If a line in the data holds the string "nowrap", list it.

== Available data ==

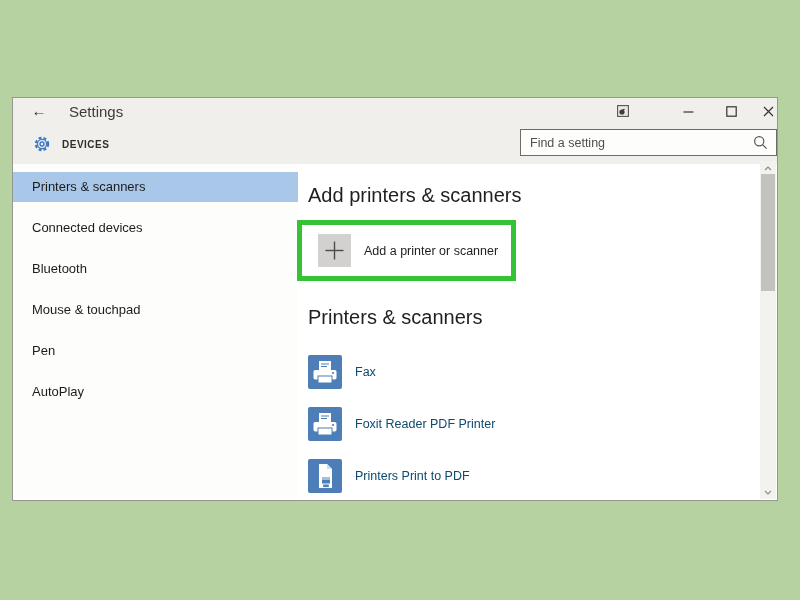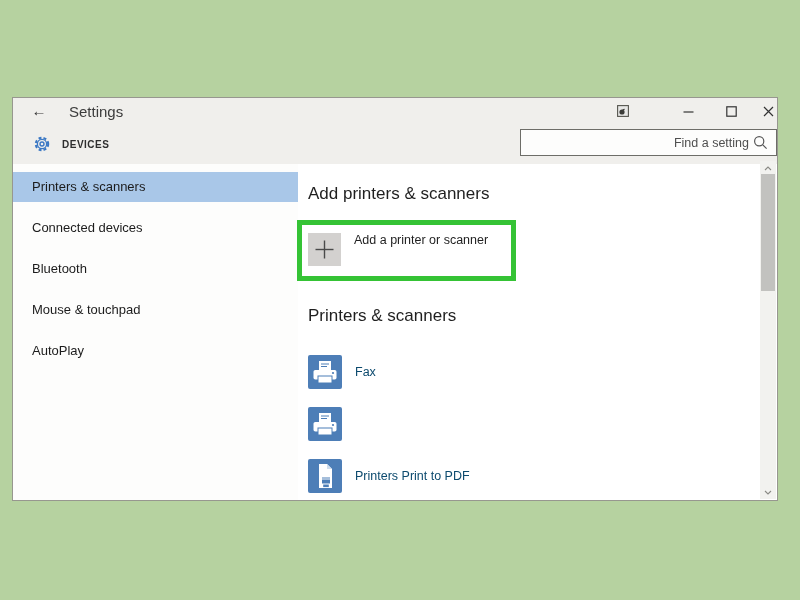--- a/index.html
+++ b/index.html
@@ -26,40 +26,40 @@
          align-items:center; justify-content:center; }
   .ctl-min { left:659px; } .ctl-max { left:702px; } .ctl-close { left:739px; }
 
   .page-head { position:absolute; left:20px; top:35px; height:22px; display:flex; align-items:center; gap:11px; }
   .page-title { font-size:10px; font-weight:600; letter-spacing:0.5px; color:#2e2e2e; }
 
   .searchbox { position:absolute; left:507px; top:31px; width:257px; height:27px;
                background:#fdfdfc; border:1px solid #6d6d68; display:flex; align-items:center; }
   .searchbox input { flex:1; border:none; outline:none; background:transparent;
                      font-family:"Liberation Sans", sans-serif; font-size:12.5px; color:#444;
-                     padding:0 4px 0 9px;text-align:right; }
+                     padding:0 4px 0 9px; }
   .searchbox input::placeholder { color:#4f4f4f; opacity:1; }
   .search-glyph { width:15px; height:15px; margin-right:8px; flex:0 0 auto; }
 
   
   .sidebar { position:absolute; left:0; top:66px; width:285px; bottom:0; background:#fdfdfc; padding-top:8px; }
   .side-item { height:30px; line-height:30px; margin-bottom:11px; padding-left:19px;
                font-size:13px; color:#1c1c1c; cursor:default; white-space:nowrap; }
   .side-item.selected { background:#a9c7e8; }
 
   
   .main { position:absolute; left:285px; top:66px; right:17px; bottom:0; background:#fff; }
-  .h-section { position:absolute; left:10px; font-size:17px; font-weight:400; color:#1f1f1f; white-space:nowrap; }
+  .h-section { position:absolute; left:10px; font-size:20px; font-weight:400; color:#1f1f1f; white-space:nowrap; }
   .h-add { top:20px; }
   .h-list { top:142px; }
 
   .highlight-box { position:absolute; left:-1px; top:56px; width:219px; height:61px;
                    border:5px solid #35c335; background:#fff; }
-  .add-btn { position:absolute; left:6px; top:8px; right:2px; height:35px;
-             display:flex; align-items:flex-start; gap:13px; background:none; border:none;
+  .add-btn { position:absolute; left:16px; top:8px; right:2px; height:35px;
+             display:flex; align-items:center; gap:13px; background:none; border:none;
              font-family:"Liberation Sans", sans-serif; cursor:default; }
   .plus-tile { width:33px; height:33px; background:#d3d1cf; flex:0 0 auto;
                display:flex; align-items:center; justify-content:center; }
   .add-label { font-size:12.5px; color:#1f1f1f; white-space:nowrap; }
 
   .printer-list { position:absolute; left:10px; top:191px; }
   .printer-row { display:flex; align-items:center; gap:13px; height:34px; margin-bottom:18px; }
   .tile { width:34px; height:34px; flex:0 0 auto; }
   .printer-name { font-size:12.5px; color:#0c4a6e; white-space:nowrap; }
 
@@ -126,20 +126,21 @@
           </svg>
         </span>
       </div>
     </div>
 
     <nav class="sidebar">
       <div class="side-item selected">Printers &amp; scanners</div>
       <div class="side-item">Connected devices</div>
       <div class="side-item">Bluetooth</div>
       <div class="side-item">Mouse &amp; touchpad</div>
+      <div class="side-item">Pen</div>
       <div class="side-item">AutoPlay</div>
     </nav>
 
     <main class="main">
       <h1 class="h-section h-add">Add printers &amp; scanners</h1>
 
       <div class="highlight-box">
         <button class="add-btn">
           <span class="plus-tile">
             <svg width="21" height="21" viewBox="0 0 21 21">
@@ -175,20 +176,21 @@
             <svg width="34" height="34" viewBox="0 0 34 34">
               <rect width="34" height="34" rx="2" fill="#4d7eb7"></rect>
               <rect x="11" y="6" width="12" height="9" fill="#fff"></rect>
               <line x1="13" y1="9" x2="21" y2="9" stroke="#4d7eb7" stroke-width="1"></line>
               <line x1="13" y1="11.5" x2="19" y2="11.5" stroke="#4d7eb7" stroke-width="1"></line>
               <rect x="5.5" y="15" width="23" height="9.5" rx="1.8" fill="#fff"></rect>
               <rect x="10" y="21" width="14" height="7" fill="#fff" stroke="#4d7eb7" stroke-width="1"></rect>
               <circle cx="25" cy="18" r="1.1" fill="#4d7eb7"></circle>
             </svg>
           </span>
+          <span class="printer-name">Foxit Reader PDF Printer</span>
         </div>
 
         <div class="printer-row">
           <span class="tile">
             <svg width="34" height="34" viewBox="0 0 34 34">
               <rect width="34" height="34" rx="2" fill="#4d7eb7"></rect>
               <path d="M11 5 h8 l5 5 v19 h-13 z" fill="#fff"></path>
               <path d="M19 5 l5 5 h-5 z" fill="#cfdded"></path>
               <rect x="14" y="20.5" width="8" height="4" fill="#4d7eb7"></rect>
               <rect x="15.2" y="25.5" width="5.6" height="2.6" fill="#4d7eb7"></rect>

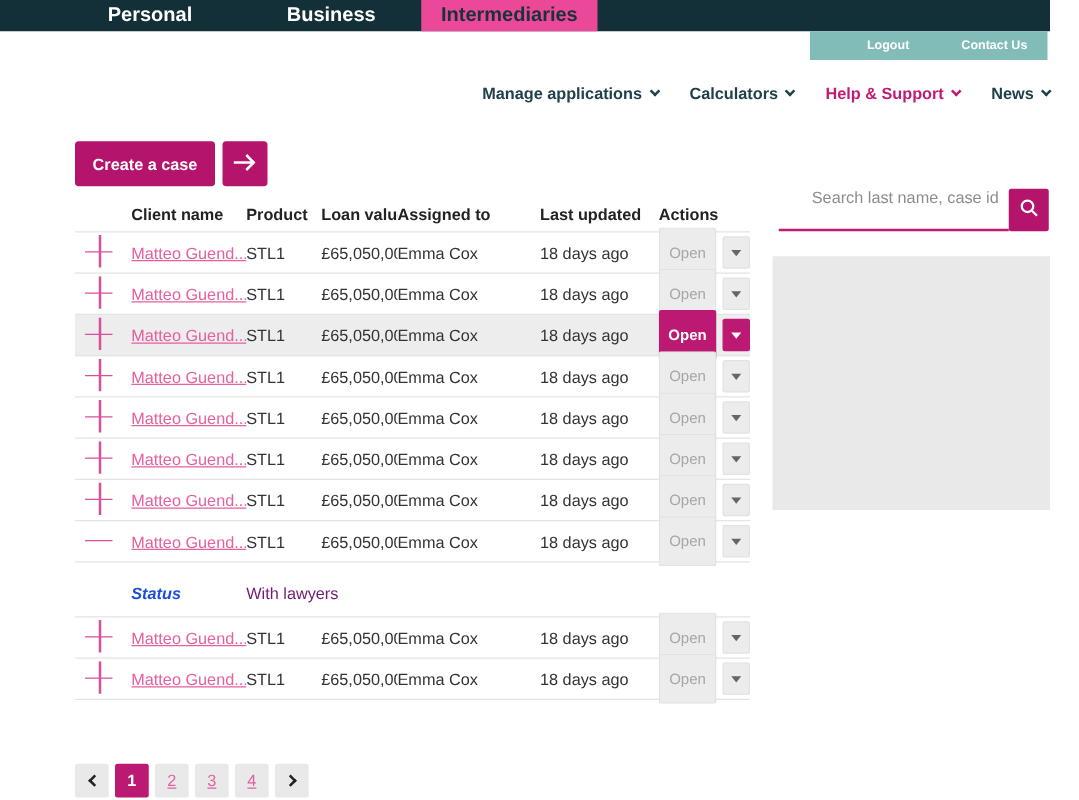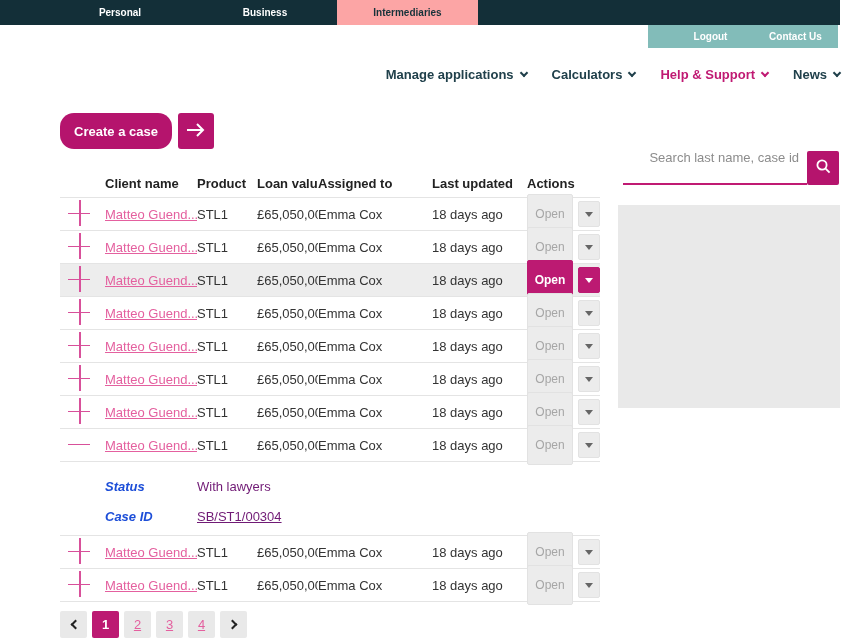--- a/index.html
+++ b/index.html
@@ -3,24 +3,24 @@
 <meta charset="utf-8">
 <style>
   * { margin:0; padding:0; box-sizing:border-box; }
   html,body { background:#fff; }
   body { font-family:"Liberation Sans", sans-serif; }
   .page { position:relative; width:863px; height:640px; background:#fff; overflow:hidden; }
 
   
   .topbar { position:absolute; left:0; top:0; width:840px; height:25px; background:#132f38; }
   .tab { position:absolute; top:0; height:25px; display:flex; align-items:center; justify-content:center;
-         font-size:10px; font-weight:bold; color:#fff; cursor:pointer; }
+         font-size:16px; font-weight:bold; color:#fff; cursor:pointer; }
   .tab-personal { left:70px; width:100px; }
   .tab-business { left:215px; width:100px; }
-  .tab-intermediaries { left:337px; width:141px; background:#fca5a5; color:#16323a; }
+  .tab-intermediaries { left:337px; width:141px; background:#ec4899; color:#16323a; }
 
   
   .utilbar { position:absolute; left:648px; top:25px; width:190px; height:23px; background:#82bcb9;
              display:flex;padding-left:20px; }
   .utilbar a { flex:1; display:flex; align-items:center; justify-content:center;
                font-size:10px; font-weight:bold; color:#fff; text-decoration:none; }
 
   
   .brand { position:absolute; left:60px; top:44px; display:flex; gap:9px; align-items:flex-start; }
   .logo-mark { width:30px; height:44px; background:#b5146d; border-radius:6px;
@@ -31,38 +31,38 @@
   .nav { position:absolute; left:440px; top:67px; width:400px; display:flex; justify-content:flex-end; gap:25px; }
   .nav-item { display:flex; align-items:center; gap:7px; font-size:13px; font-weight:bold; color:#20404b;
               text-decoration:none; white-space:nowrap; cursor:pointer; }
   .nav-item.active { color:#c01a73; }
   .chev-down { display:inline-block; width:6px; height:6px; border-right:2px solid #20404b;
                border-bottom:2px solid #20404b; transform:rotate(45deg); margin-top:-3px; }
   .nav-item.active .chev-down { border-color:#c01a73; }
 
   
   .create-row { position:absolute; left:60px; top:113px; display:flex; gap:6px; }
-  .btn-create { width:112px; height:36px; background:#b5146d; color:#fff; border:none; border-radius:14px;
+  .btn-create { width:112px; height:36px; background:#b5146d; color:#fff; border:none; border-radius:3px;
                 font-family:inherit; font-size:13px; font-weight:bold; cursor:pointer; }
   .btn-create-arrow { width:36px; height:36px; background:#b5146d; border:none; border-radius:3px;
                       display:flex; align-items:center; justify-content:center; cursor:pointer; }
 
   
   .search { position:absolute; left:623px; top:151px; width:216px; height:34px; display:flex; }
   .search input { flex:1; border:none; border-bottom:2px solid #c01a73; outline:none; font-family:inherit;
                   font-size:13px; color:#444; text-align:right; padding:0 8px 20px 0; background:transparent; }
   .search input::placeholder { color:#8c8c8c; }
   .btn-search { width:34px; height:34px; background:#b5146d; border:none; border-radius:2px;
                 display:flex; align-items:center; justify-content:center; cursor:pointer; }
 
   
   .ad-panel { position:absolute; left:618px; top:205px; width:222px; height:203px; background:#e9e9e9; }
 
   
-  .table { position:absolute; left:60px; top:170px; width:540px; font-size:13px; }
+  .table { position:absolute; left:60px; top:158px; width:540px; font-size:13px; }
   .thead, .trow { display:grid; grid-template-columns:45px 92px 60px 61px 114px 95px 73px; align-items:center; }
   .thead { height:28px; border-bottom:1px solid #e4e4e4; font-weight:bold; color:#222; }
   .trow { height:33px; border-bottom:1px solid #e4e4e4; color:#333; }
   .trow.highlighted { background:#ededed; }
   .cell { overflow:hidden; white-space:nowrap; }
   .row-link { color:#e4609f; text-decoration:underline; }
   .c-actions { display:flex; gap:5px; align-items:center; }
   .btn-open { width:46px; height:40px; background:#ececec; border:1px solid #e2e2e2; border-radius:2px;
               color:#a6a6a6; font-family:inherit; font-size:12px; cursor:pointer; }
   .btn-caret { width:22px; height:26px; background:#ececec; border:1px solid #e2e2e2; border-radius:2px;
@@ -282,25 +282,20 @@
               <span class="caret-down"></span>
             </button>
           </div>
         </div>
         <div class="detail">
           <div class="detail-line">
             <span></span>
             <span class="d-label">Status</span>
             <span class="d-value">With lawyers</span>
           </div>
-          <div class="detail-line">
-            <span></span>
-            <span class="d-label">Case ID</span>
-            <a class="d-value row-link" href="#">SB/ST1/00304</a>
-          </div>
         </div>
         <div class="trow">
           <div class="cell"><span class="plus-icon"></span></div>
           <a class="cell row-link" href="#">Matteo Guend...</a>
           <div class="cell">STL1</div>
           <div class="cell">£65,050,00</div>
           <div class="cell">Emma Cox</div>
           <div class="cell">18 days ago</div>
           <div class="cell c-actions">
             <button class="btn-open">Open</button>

===

Exercise output —
                font-size:13px; color:#1c1c1c; cursor:default; white-space:nowrap; }
-  .h-section { position:absolute; left:10px; font-size:17px; font-weight:400; color:#1f1f1f; white-space:nowrap; }
+  .h-section { position:absolute; left:10px; font-size:20px; font-weight:400; color:#1f1f1f; white-space:nowrap; }
   .add-label { font-size:12.5px; color:#1f1f1f; white-space:nowrap; }
   .printer-name { font-size:12.5px; color:#0c4a6e; white-space:nowrap; }
               text-decoration:none; white-space:nowrap; cursor:pointer; }
   .cell { overflow:hidden; white-space:nowrap; }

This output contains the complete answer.